User interface change data
......

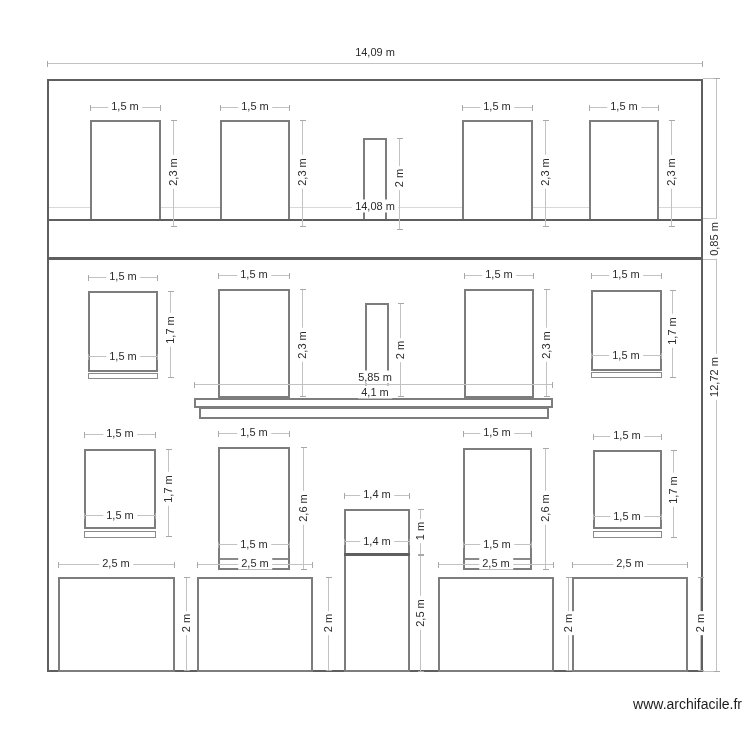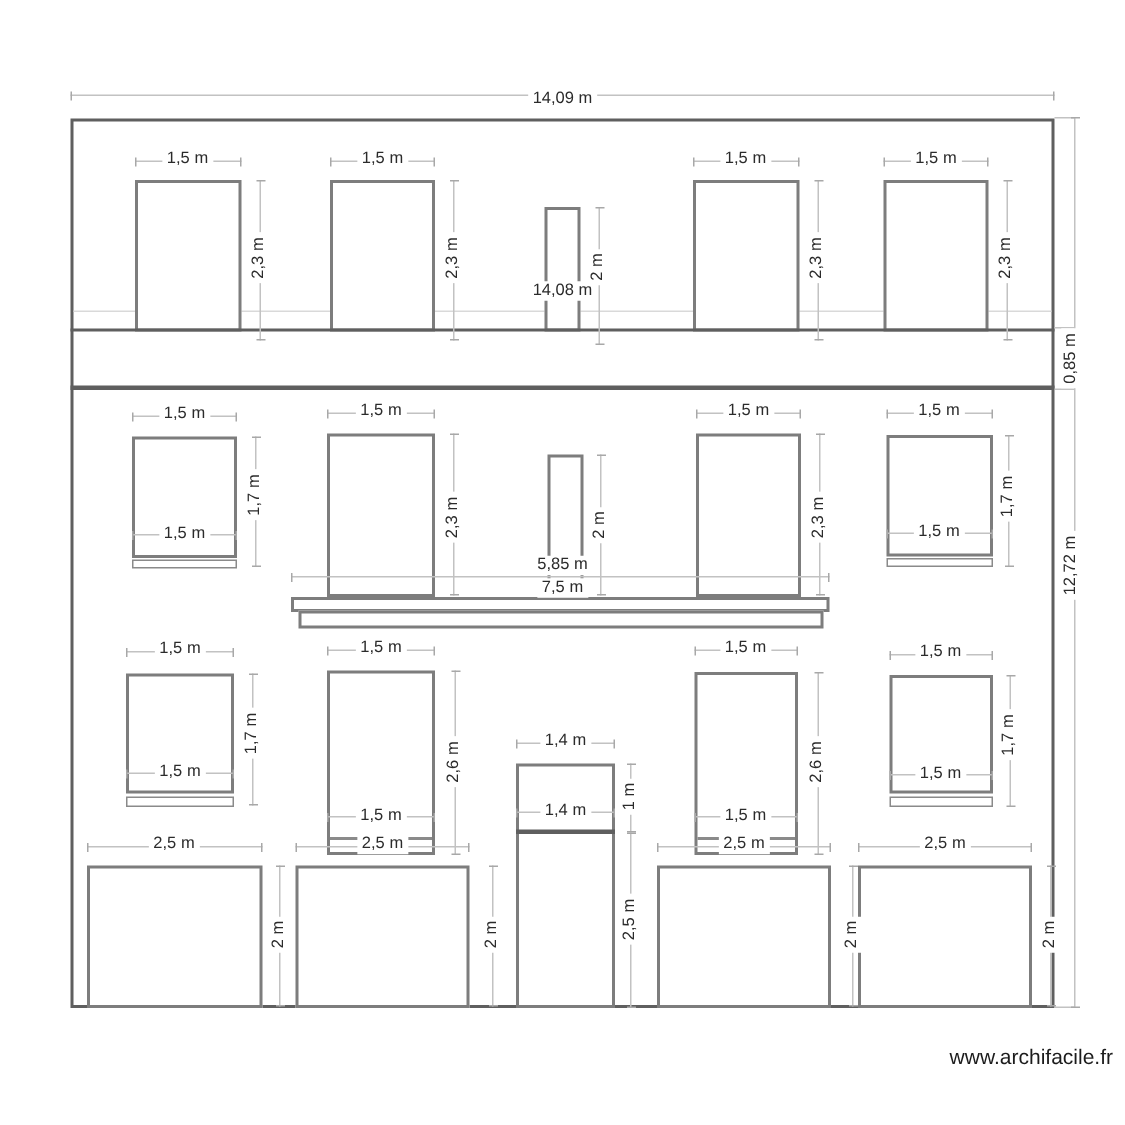--- a/index.html
+++ b/index.html
@@ -127,7 +127,7 @@
   <i class="lv" style="left:568px;top:577px;height:94px"></i>
   <i class="lv" style="left:700px;top:577px;height:94px"></i>
 
-  <span class="dl" style="left:375px;top:66px">14,09 m</span>
+  <span class="dl" style="left:375px;top:52px">14,09 m</span>
   <span class="dl" style="left:375px;top:194px">14,08 m</span>
   <span class="dl v" style="left:714px;top:239px">0,85 m</span>
   <span class="dl v" style="left:714px;top:377px">12,72 m</span>

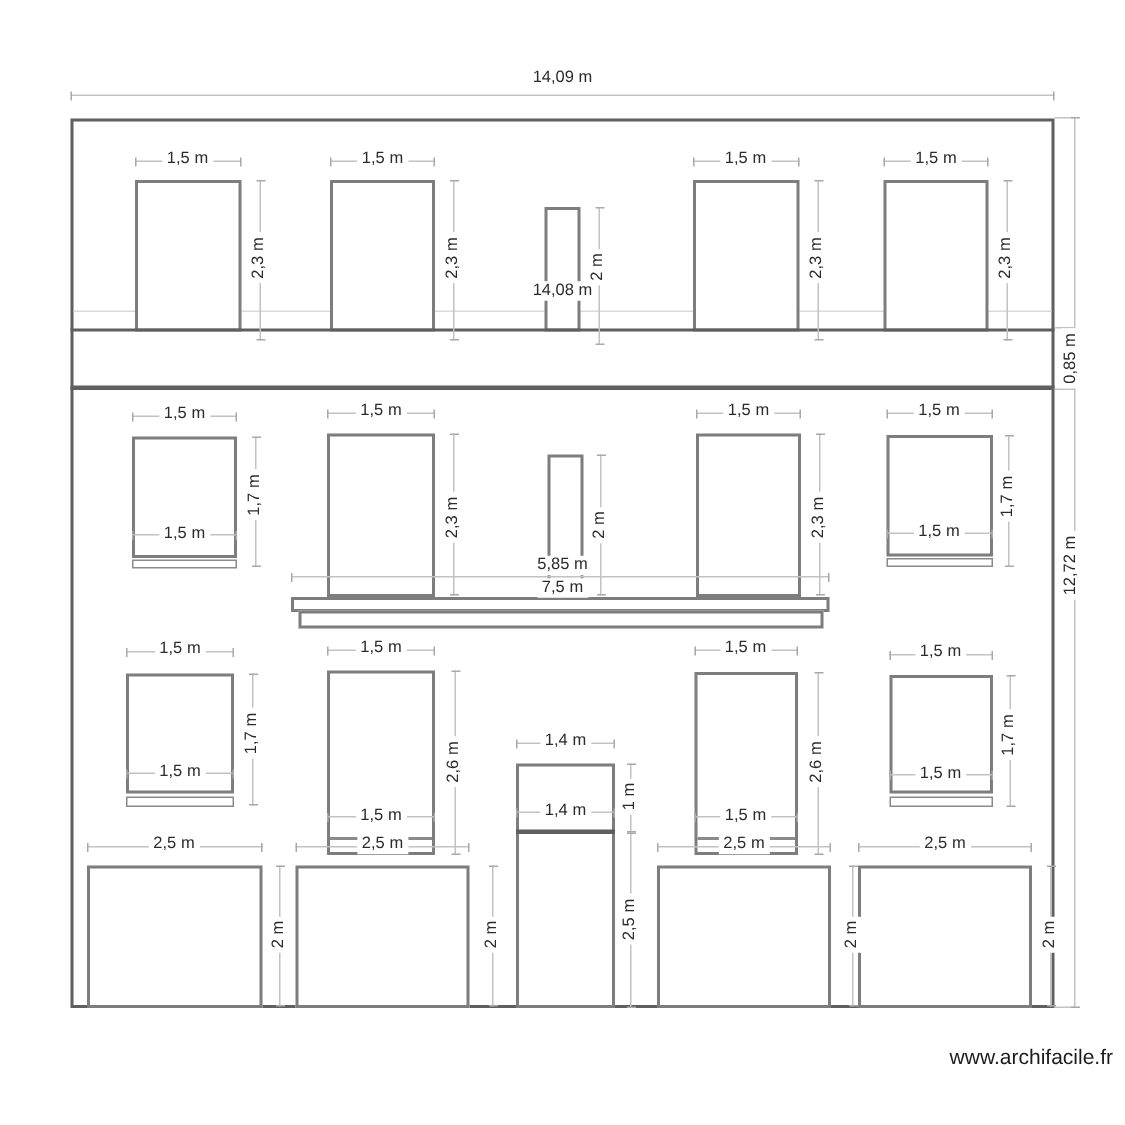--- a/index.html
+++ b/index.html
@@ -128,7 +128,7 @@
   <i class="lv" style="left:700px;top:577px;height:94px"></i>
 
   <span class="dl" style="left:375px;top:52px">14,09 m</span>
-  <span class="dl" style="left:375px;top:194px">14,08 m</span>
+  <span class="dl" style="left:375px;top:206px">14,08 m</span>
   <span class="dl v" style="left:714px;top:239px">0,85 m</span>
   <span class="dl v" style="left:714px;top:377px">12,72 m</span>
 

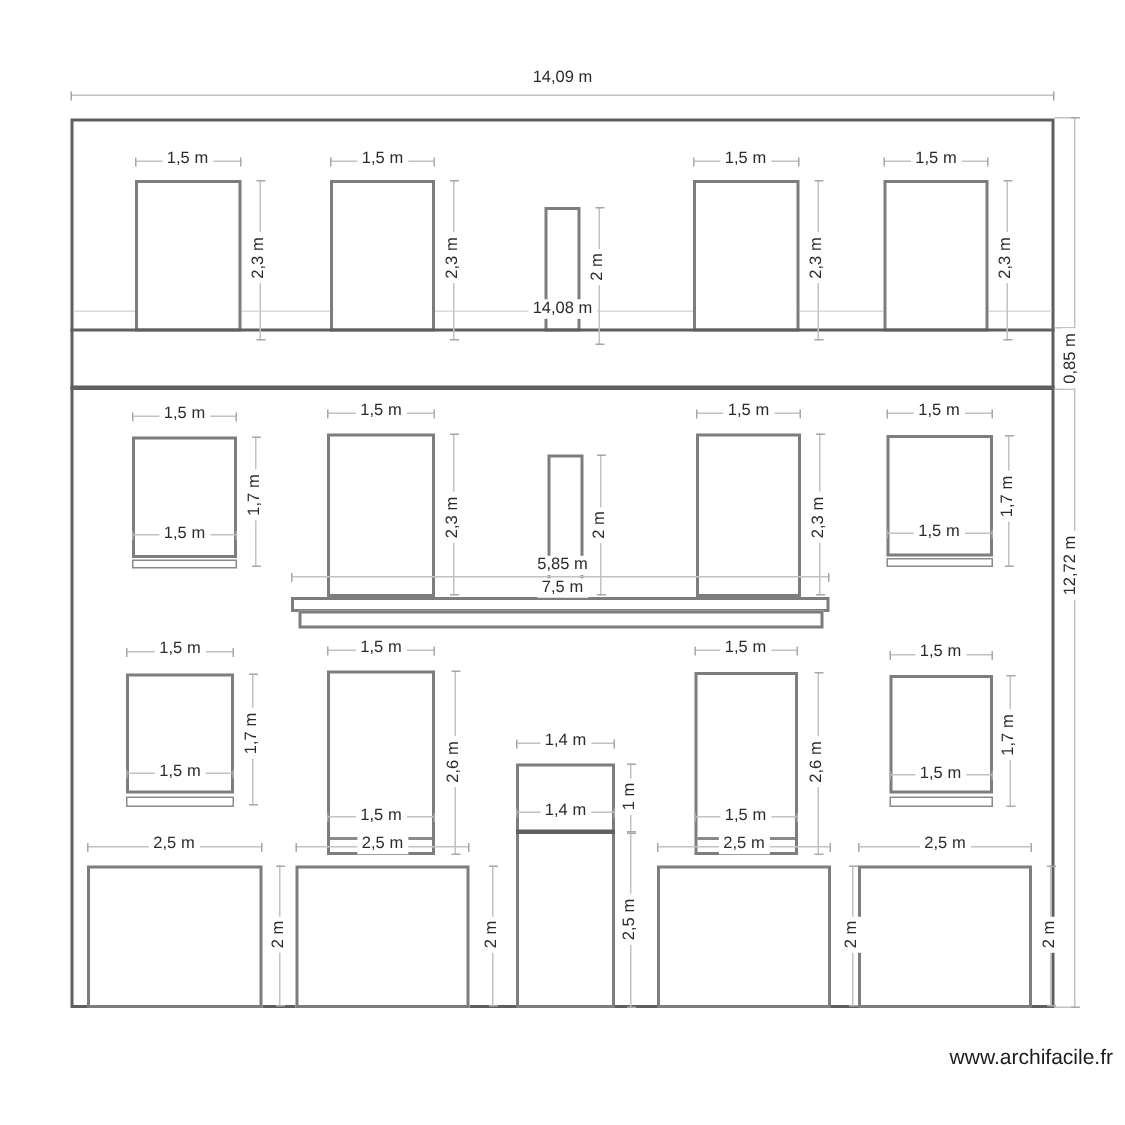--- a/index.html
+++ b/index.html
@@ -155,7 +155,7 @@
   <span class="dl v" style="left:672px;top:331px">1,7 m</span>
 
   <span class="dl" style="left:375px;top:377px">5,85 m</span>
-  <span class="dl" style="left:375px;top:392px">7,5 m</span>
+  <span class="dl" style="left:375px;top:392px">4,1 m</span>
 
   <span class="dl" style="left:120px;top:433px">1,5 m</span>
   <span class="dl" style="left:254px;top:432px">1,5 m</span>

......

● **Requirement**: Print each record exactly as it stands, skipping the pictures.

● **Task output**:
--- a/index.html
+++ b/index.html
@@ -127,7 +127,7 @@
   <i class="lv" style="left:568px;top:577px;height:94px"></i>
   <i class="lv" style="left:700px;top:577px;height:94px"></i>
 
-  <span class="dl" style="left:375px;top:66px">14,09 m</span>
+  <span class="dl" style="left:375px;top:52px">14,09 m</span>
   <span class="dl" style="left:375px;top:194px">14,08 m</span>
   <span class="dl v" style="left:714px;top:239px">0,85 m</span>
   <span class="dl v" style="left:714px;top:377px">12,72 m</span>

--- a/index.html
+++ b/index.html
@@ -128,7 +128,7 @@
   <i class="lv" style="left:700px;top:577px;height:94px"></i>
 
   <span class="dl" style="left:375px;top:52px">14,09 m</span>
-  <span class="dl" style="left:375px;top:194px">14,08 m</span>
+  <span class="dl" style="left:375px;top:206px">14,08 m</span>
   <span class="dl v" style="left:714px;top:239px">0,85 m</span>
   <span class="dl v" style="left:714px;top:377px">12,72 m</span>
 

--- a/index.html
+++ b/index.html
@@ -155,7 +155,7 @@
   <span class="dl v" style="left:672px;top:331px">1,7 m</span>
 
   <span class="dl" style="left:375px;top:377px">5,85 m</span>
-  <span class="dl" style="left:375px;top:392px">7,5 m</span>
+  <span class="dl" style="left:375px;top:392px">4,1 m</span>
 
   <span class="dl" style="left:120px;top:433px">1,5 m</span>
   <span class="dl" style="left:254px;top:432px">1,5 m</span>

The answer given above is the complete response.